> [What the task requires] Output exactly the lines spanning from the line containing "(1238, 433) none -> (567, 494) //" to the last line of the entries, inclusive.

> [The input]
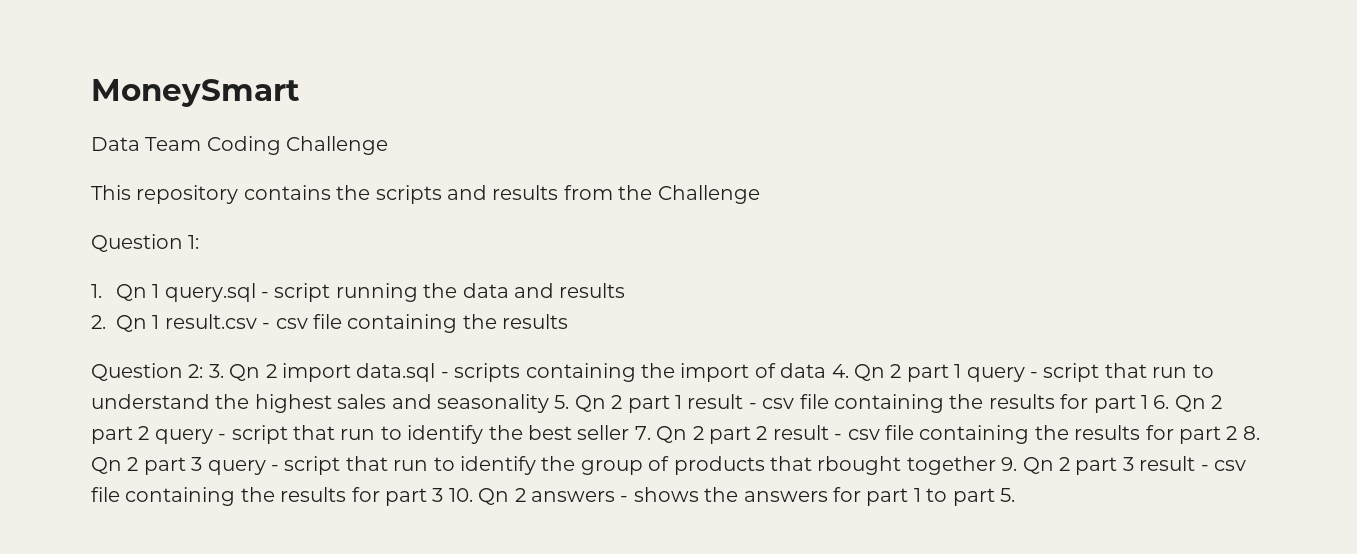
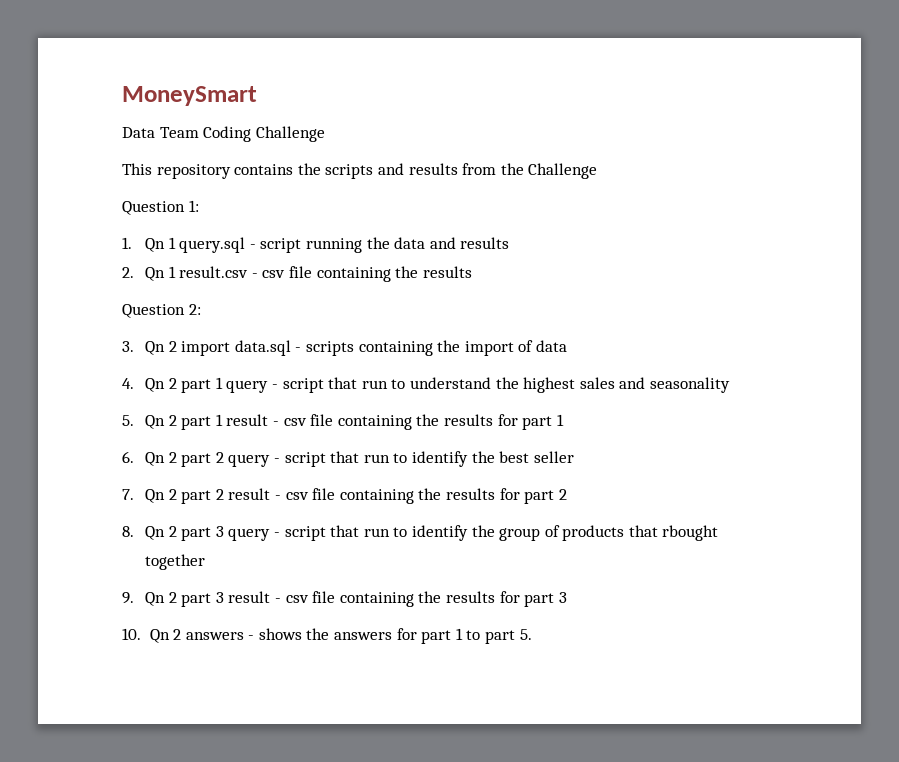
(204, 371) none -> (201, 309) //
(827, 370) none -> (567, 346) //
(549, 403) none -> (730, 385) //
(1148, 402) none -> (564, 420) //
(630, 432) none -> (574, 457) //
(1238, 433) none -> (567, 494) //
(996, 465) none -> (206, 562) //
(444, 495) none -> (567, 597) //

> [Task result]
(1238, 433) none -> (567, 494) //
(996, 465) none -> (206, 562) //
(444, 495) none -> (567, 597) //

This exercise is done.